** Opening Data shown block **

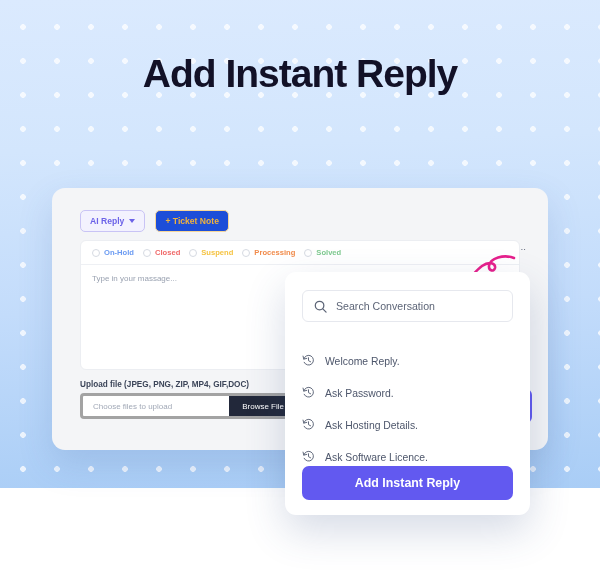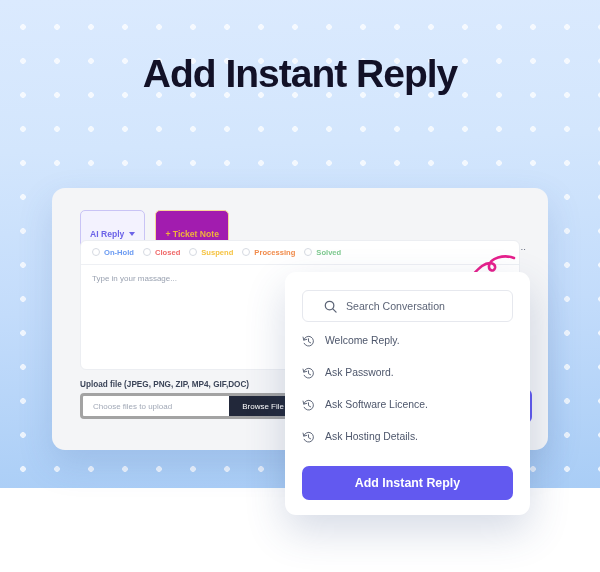"AI Reply" .pill { padding: 18px 9px -> 5px 9px }
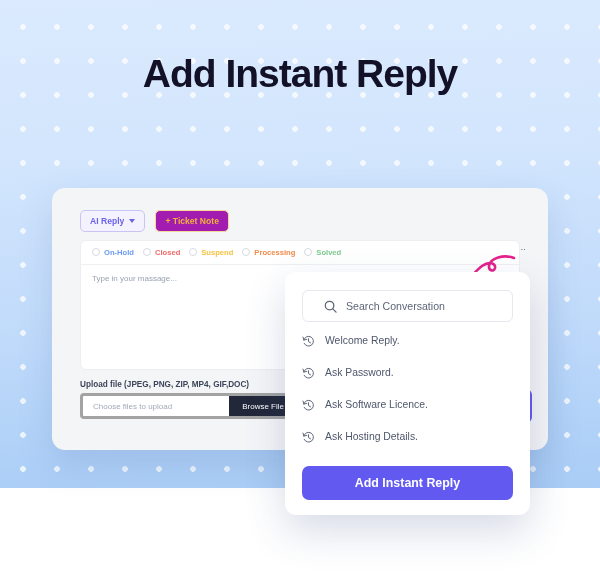"+ Ticket Note" .pill-note { background: #a21caf -> #1d4ed8 }
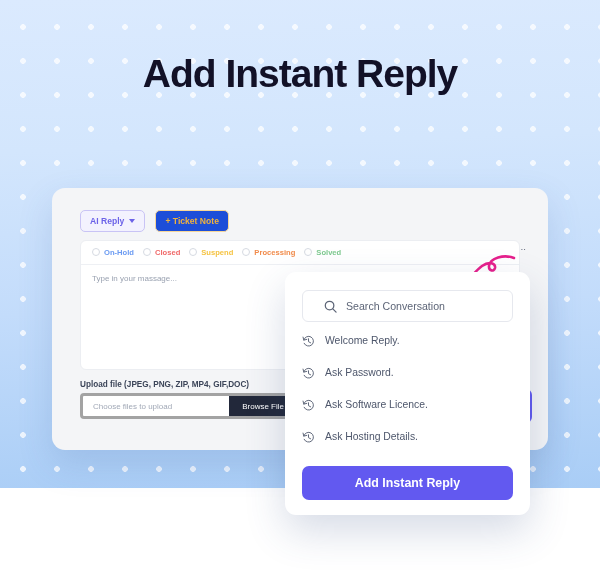"On-Hold" .status { align-items: flex-start -> flex-end }
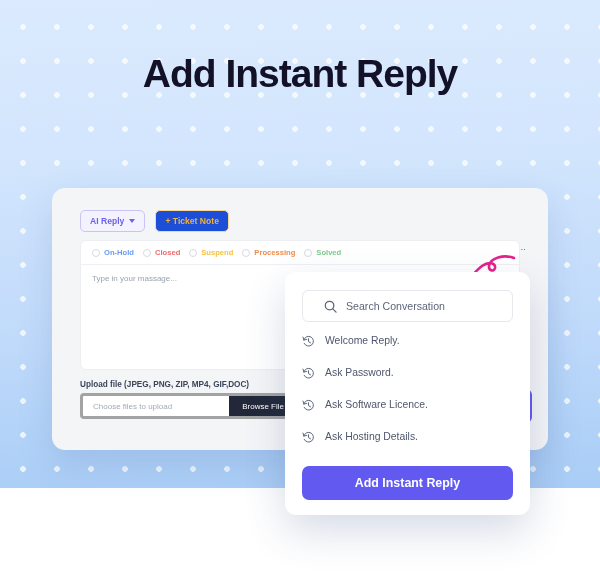"Search Conversation" .search-box { padding: 0 21px -> 0 11px }
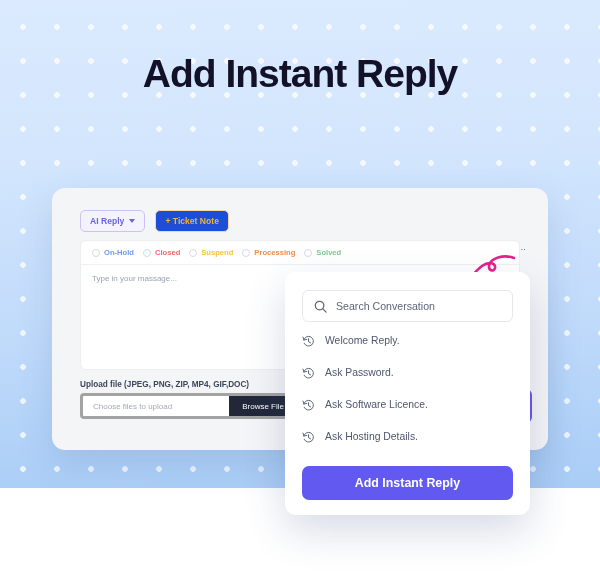"Welcome Reply." .conv-item { align-items: flex-start -> flex-end }
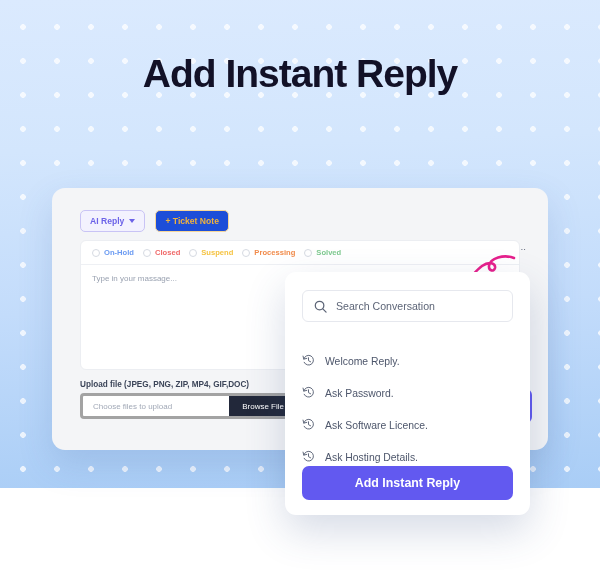"Ask Software Licence." div.conv-item { order: before "Ask Hosting Details." -> after "Ask Hosting Details." }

** Closing Data shown block **

## Problem to work on
The records above should be reproduced exactly, with no pictures included.

## Written answer
"AI Reply" .pill { padding: 18px 9px -> 5px 9px }
"+ Ticket Note" .pill-note { background: #a21caf -> #1d4ed8 }
"On-Hold" .status { align-items: flex-start -> flex-end }
"Search Conversation" .search-box { padding: 0 21px -> 0 11px }
"Welcome Reply." .conv-item { align-items: flex-start -> flex-end }
"Ask Software Licence." div.conv-item { order: before "Ask Hosting Details." -> after "Ask Hosting Details." }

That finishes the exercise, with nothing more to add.